Los Angeles, CA – A groundbreaking study by investigators from the Department of Psychiatry and Behavioral Neurosciences at Cedars-Sinai sheds light on a new avenue for treating symptoms of depression in patients with heart failure. The research reveals that behavioral activation therapy is just as effective as antidepressant medications in alleviating depression in this patient population.
Heart failure, a condition affecting nearly 6 million adults in the United States, often coexists with depression in approximately 50% of patients. Past studies have highlighted the detrimental impact of depression on heart failure patients, leading to lower cardiac function, increased emergency department visits, hospital admissions, caregiver burden, and reduced quality of life.

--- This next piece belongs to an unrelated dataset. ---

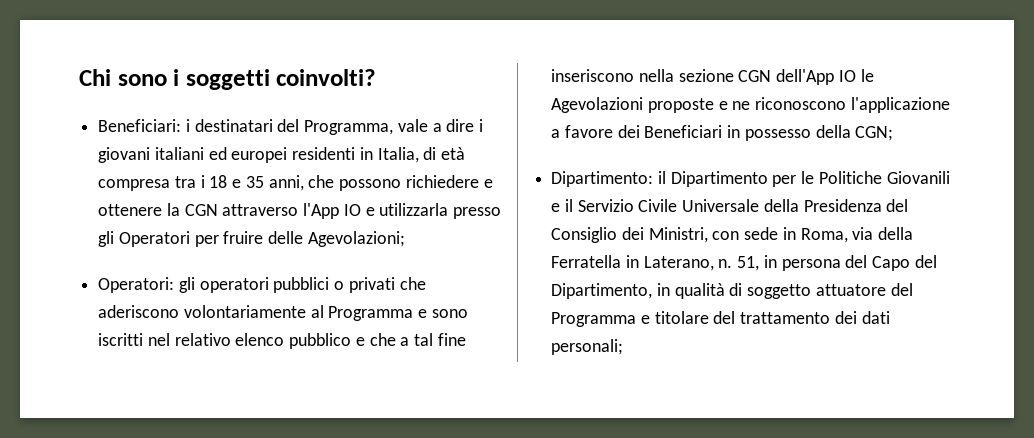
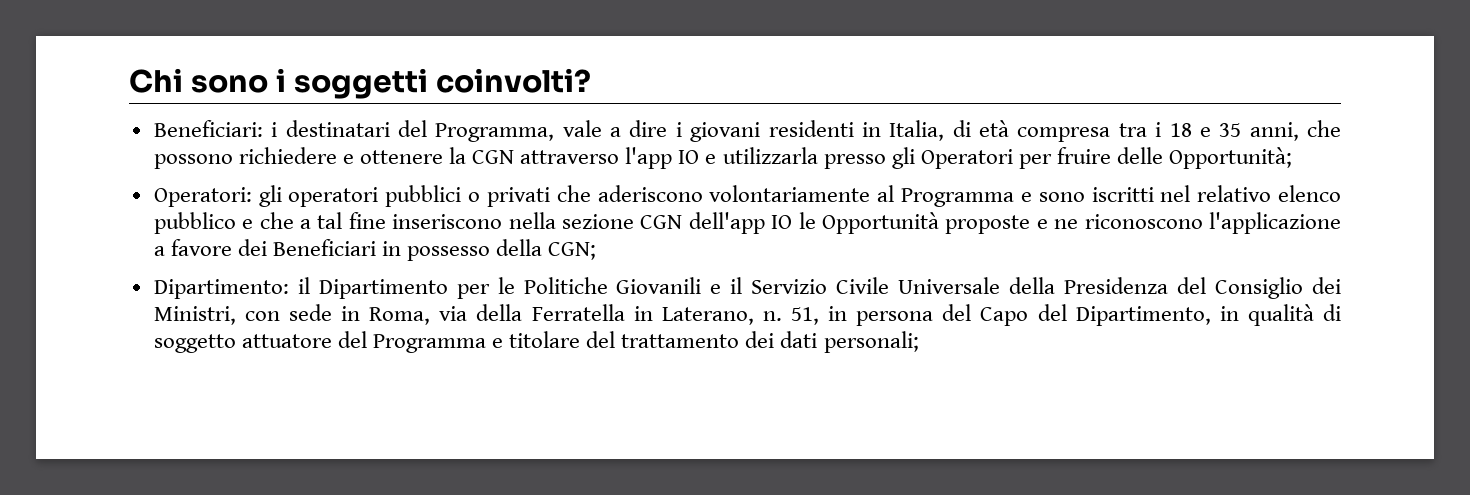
- Beneficiari: i destinatari del Programma, vale a dire i giovani italiani ed europei residenti in Italia, di età compresa tra i 18 e 35 anni, che possono richiedere e ottenere la CGN attraverso l'App IO e utilizzarla presso gli Operatori per fruire delle Agevolazioni;
+ Beneficiari: i destinatari del Programma, vale a dire i giovani residenti in Italia, di età compresa tra i 18 e 35 anni, che possono richiedere e ottenere la CGN attraverso l'app IO e utilizzarla presso gli Operatori per fruire delle Opportunità;
- Operatori: gli operatori pubblici o privati che aderiscono volontariamente al Programma e sono iscritti nel relativo elenco pubblico e che a tal fine inseriscono nella sezione CGN dell'App IO le Agevolazioni proposte e ne riconoscono l'applicazione a favore dei Beneficiari in possesso della CGN;
+ Operatori: gli operatori pubblici o privati che aderiscono volontariamente al Programma e sono iscritti nel relativo elenco pubblico e che a tal fine inseriscono nella sezione CGN dell'app IO le Opportunità proposte e ne riconoscono l'applicazione a favore dei Beneficiari in possesso della CGN;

Published in the peer-reviewed journal JAMA Network Open, the study tracked over 400 patients for a year. Half of the participants received antidepressant medication management, while the other half engaged in behavioral activation psychotherapy, an evidence-based treatment for depression.
“The most important finding here is that patients experiencing depression have a choice in terms of their treatment between therapy or medications,” said Dr. Waguih W. IsHak, Vice Chair of Education and Research in the Department of Psychiatry and Behavioral Neurosciences at Cedars-Sinai and the study’s first author. “Patients who prefer not to be on medication can do behavioral activation therapy with similar results.”
Both treatment groups exhibited a more than 50% reduction in the severity of depressive symptoms, with no statistically significant difference between the effectiveness of the two methods.
Behavioral activation therapy involved working with a therapist to create a personalized list of activities that brought joy and fulfillment to each patient. These activities, ranging from social engagements to leisurely walks and volunteering, were incorporated into the patient’s routine over a 12-week period.
In addition to the primary outcome of depression symptom reduction, patients who underwent psychotherapy intervention showed slight improvements in physical and mental health-related quality of life. Notably, they experienced fewer emergency department visits and spent fewer days hospitalized compared to the group receiving antidepressant medications.
Dr. Itai Danovitch, Chair of the Department of Psychiatry and Behavioral Neurosciences at Cedars-Sinai and a study co-author, emphasized the real-world implications of the research. “Integrating psychiatric treatment into medical care is an effective way to reduce stigma, increase access, and improve outcomes for people who struggle with mental health problems alongside their chronic medical conditions,” said Dr. Danovitch.
As the study highlights the feasibility and effectiveness of incorporating psychiatric treatment into specialty medical care, it advocates for increased screening of psychiatric conditions and improved access to high-quality mental health care for patients dealing with chronic medical conditions.
The study was funded by the Patient-Centered Outcome Research Institute (PCORI) and signifies a significant step toward offering personalized and effective mental health care options for individuals facing heart failure and depression.